Algo similar piensa Sergio Paolo Solano, doctor en Historia y profesor de la Universidad de Cartagena: “Esas luchas políticas por la memoria y el significado de los lugares públicos son legítimas y acá en Colombia también las hemos tenido. Y entiendo que en una revuelta atenten contra los monumentos que representen una situación injusta. Pero también hay que tener en cuenta que en esos movimientos hay mucho de lo que llamaría el síndrome de Adán y desconocimiento histórico. Pongo un ejemplo: en los últimos años se ha tratado de reivindicar, y con razón, el papel del mulato y artesano Pedro Romero en la independencia de Cartagena, y se ha resaltado su ascendencia africana. Pero pocos saben que apenas tuvo unos pesos compró siete esclavos. ¿Ahí qué hacemos? ¿Mandamos al olvido a Romero por tener esclavos?”.

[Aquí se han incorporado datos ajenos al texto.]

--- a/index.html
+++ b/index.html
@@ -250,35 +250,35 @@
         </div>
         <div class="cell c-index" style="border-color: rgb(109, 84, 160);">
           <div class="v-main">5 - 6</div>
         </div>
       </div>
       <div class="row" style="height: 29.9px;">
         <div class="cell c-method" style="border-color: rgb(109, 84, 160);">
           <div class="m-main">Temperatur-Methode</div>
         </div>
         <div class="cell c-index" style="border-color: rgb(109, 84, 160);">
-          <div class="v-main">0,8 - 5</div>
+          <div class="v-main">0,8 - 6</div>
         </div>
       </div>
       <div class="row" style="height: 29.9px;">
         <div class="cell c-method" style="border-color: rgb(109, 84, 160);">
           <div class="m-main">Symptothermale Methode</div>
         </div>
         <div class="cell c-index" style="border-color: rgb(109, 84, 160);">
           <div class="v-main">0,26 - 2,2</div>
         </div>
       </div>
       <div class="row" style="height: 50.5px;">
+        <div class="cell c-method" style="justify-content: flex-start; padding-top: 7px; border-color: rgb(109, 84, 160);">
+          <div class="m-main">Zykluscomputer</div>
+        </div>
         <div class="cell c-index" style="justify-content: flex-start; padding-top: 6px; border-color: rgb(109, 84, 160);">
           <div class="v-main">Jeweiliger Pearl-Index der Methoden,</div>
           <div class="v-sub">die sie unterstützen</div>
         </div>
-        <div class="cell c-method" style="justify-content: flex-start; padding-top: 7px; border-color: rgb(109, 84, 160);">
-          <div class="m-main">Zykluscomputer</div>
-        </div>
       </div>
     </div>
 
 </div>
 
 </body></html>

El problema de juzgar los hechos del pasado tiene sus bemoles. En el debate de la BBC, Charlotte Riley, profesora de historia de la Universidad de Southampton, afirmaba que ni los historiadores ni ninguna persona podía ser neutra u objetiva frente a los hechos históricos. Y que por eso resulta “apropiado criticar a las figuras del pasado cuya moral está por debajo de nuestros propios valores. Como historiadora no puedo purificar el imperialismo británico que se basó en el racismo, la codicia y la violencia cruel, apelando a la idea de que en el siglo XIX la gente tenía una moral distinta cuando en realidad mucha gente de la época señaló el carácter inmoral del imperio”. Riley tiene razón, pero juzgar al pasado con los principios morales del presente puede terminar en tragedias como la Revolución Cultural china o la destrucción de patrimonios de la humanidad causada por Estado Islámico.


Cristóbal Colón, en Boston, Massachusetts. En la noche del 9 de junio, desconocidos decapitaron esta estatua del marinero genovés.

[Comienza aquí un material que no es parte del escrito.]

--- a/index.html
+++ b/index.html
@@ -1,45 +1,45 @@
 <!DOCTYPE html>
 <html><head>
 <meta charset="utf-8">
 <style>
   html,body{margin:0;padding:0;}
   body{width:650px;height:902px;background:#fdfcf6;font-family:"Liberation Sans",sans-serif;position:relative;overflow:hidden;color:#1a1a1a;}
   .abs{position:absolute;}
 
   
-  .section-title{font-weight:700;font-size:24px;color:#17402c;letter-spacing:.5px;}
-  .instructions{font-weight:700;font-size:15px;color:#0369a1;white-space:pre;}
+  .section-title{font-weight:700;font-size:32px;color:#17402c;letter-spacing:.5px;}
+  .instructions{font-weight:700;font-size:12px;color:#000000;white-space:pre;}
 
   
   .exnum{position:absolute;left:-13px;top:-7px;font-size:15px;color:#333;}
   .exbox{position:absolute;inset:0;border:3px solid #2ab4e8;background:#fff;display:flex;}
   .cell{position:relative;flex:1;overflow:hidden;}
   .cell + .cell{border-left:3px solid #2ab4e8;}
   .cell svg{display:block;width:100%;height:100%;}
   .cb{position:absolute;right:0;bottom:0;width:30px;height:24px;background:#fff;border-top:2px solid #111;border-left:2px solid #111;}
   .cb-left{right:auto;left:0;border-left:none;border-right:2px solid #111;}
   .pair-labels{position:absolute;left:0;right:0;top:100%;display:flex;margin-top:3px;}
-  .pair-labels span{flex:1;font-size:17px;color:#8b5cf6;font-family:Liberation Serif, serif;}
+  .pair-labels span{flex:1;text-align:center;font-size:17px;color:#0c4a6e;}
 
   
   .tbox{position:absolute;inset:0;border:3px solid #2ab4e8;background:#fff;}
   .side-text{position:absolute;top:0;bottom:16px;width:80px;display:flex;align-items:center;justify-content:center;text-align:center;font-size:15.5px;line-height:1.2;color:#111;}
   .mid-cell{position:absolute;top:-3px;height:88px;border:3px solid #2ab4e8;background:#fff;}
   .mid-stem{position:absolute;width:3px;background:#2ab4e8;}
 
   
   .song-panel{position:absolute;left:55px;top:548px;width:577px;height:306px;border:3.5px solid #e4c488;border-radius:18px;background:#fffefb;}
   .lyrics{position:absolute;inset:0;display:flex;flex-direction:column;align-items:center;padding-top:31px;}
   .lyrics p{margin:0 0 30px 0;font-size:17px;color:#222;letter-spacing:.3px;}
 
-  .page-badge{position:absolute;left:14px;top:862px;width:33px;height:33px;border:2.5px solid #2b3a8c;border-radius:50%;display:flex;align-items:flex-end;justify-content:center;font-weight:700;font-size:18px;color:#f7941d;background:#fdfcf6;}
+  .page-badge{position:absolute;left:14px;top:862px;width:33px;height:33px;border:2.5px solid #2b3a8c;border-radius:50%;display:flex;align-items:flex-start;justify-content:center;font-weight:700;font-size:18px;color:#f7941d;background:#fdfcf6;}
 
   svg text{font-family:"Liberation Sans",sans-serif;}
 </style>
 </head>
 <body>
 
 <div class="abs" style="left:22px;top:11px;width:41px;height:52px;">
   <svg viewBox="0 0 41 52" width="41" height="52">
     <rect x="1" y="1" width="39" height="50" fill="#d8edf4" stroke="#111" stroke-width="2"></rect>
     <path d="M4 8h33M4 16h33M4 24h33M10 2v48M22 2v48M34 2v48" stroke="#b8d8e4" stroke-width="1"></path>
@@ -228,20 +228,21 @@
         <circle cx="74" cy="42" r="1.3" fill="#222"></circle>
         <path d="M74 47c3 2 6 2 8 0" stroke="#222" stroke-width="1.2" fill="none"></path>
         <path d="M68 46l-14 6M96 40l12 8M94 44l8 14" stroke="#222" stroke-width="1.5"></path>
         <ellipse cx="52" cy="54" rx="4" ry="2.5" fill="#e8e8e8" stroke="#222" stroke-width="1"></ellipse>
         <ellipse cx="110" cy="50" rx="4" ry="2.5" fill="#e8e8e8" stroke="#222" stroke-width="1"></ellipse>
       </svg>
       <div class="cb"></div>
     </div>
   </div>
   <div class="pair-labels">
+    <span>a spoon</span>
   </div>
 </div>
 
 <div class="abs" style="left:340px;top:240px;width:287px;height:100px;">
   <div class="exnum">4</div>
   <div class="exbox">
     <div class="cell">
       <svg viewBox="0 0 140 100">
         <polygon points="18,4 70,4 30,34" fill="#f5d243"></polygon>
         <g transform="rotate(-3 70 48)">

De acuerdo con Díaz, los cuestionamientos a símbolos públicos, como los monumentos, generalmente provienen de sectores sociales que afirman ser víctimas de injusticias y creen ver en esos símbolos una apología a quienes los oprimen. ¿Pero destruir los monumentos que recuerdan épocas oscuras es la vía?

César Augusto Ayala, doctor en Historia de la Universidad M. V. Lomonosov en Moscú y profesor de la Universidad Nacional, considera que esa es la solución más obvia y fácil, pero cree que también existe la posibilidad de encontrar salidas más creativas. Pone el ejemplo de la manera como Rusia ha manejado su pasado comunista: “Cuando cayó la URSS, derribaron casi todos los monumentos construidos en ese periodo, y las ciudades rebautizadas volvieron a tener su antiguo nombre. Pero crearon el famoso Cementerio de las Estatuas, donde están los monumentos de esa era, incluso algunos restaurados. Yo me imagino que ese tipo de cosas podrían suceder en Estados Unidos u otros lugares en donde hay disputas para resignificar los lugares públicos”.

A ello habría que agregar la necesidad de concertar los significados de los lugares públicos para incluir a los que por siglos han sido discriminados. Y, como afirma Solano, lograr que las personas conozcan los últimos avances en investigación histórica para que comprendan que no es posible clasificar en blanco y negro la historia ni sus personajes; para que entiendan que existen matices, y así eviten caer en posiciones peligrosas que pueden desembocar en catástrofes culturales y humanas. Porque de quemar monumentos o libros a perseguir al que piense distinto no hay sino un paso.